What the exercise asks:
Scan the records and identify every line in which the string "repository" occurs, then return those lines.

Dataset excerpts:
Start of Block
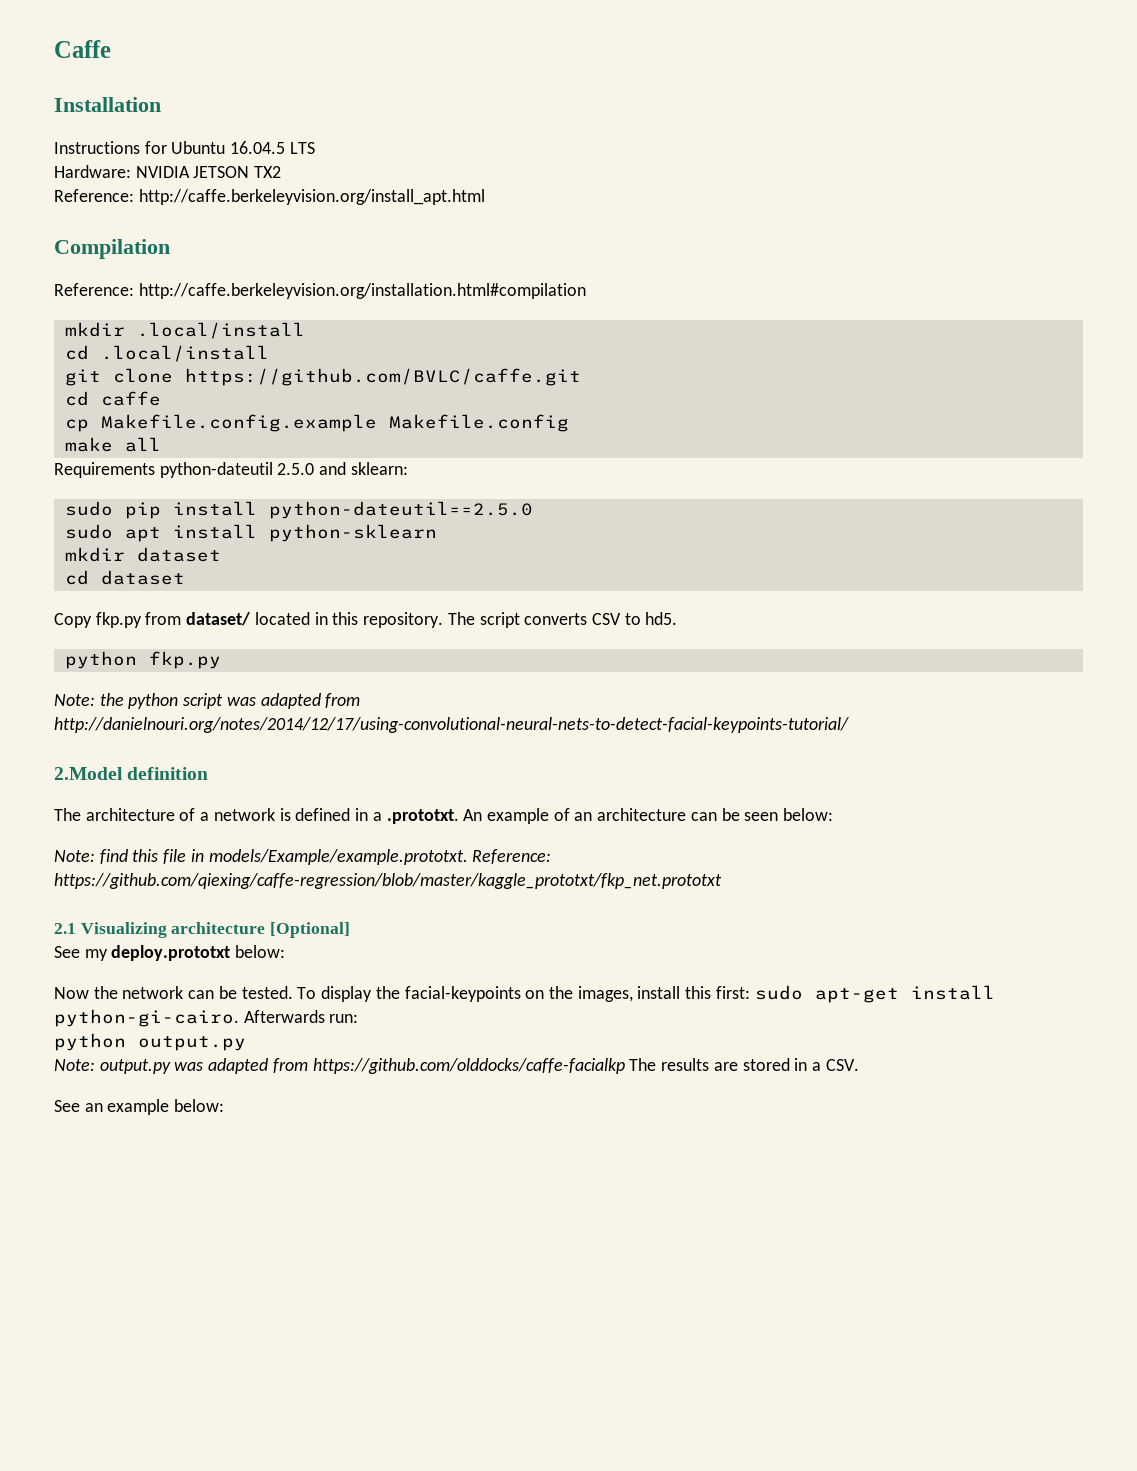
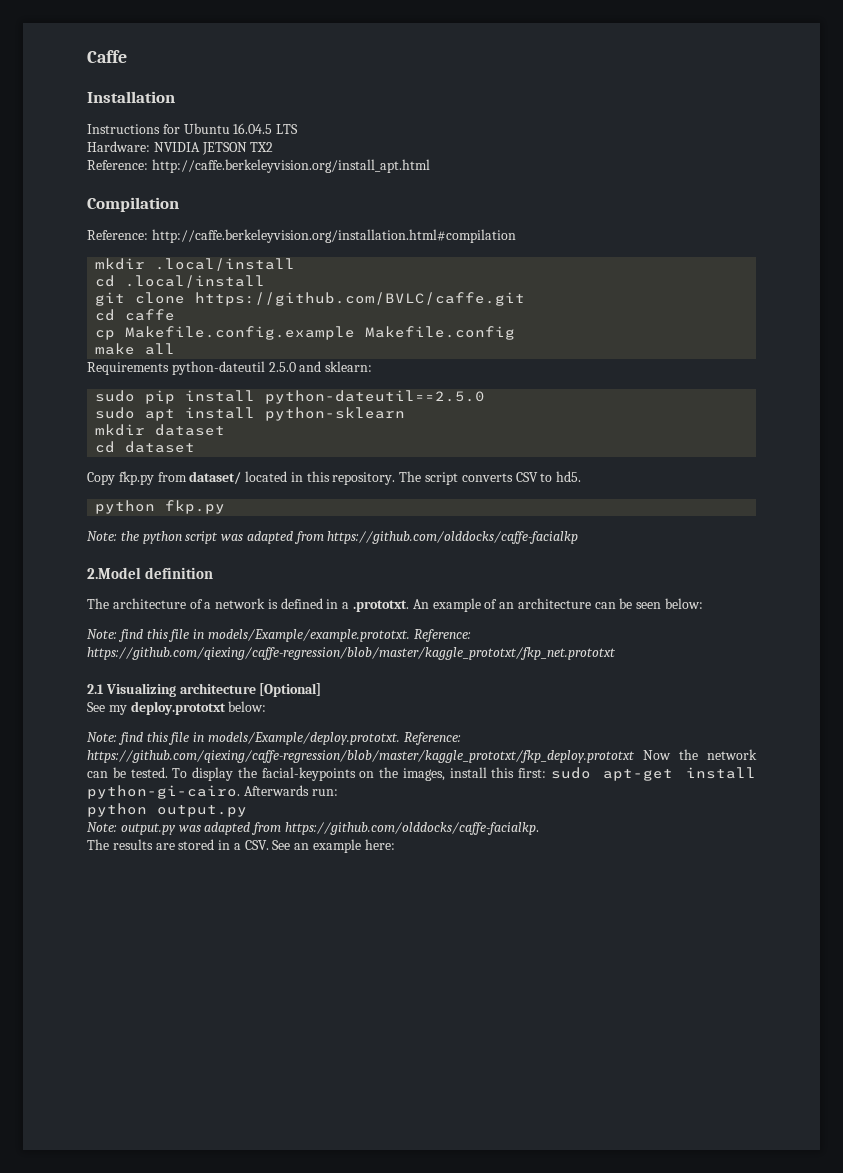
[54,717,849,733] http://danielnouri.org/notes/2014/12/17/using-convolutional-neural-nets-to-detect-facial-keypoints-tutorial/ -> [327,531,579,544] https://github.com/olddocks/caffe-facialkp
(286, 951) none -> [87,732,461,745] [87,750,635,763] Note: find this file in models/Example/deploy.prototxt. Reference: https://github.com/qiexing/caffe-regression/blob/master/kaggle_prototxt/fkp_deploy.prototxt
[312,1058,625,1074] https://github.com/olddocks/caffe-facialkp -> [284,822,539,835] https://github.com/olddocks/caffe-facialkp. //
(859, 1065) // -> (269, 845) none
[174,1099,225,1112] below: -> [364,839,395,850] here:

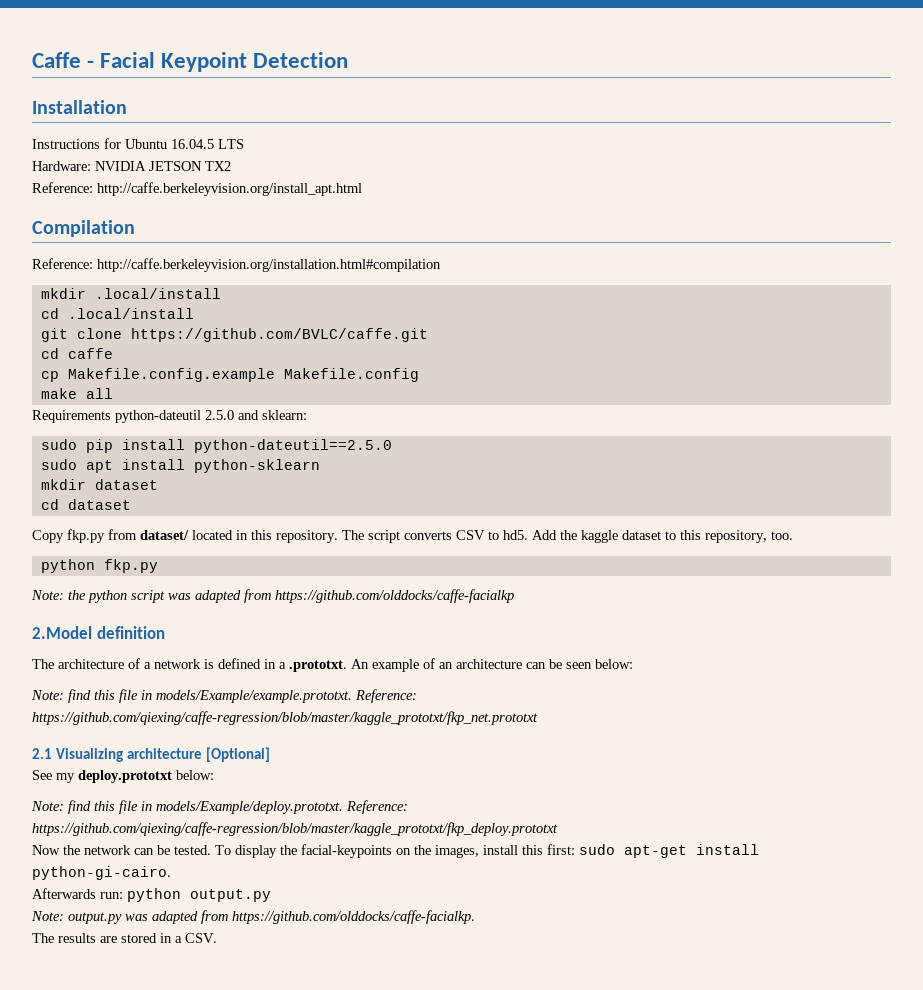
(127, 56) none -> [87,52,349,72] - Facial Keypoint Detection
(582, 476) none -> [532,530,793,543] Add the kaggle dataset to this repository, too.
(635, 756) none -> (558, 829) //
(240, 792) none -> (171, 873) //
(338, 792) // -> (123, 895) none
[272,839,395,853] See an example here: -> (217, 938) none

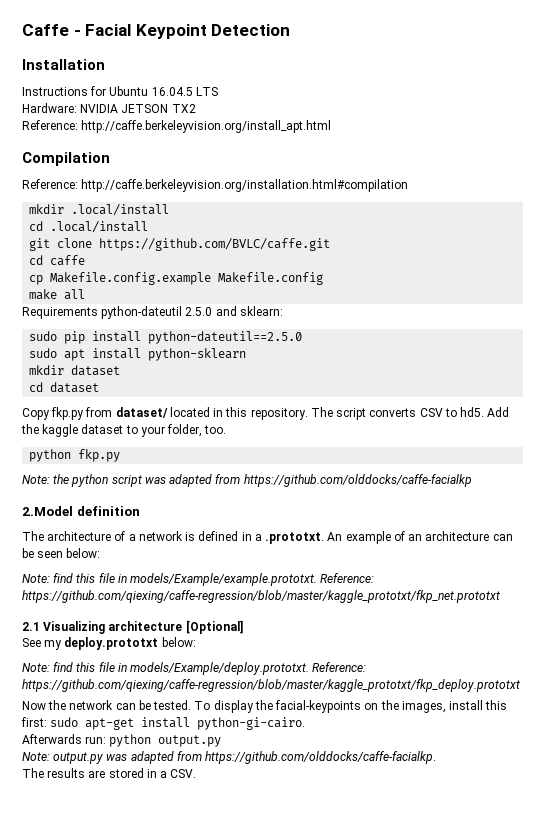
[680,530,767,543] this repository, -> [140,424,203,437] your folder,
End of Block
Answer to the exercise:
(582, 476) none -> [532,530,793,543] Add the kaggle dataset to this repository, too.
[680,530,767,543] this repository, -> [140,424,203,437] your folder,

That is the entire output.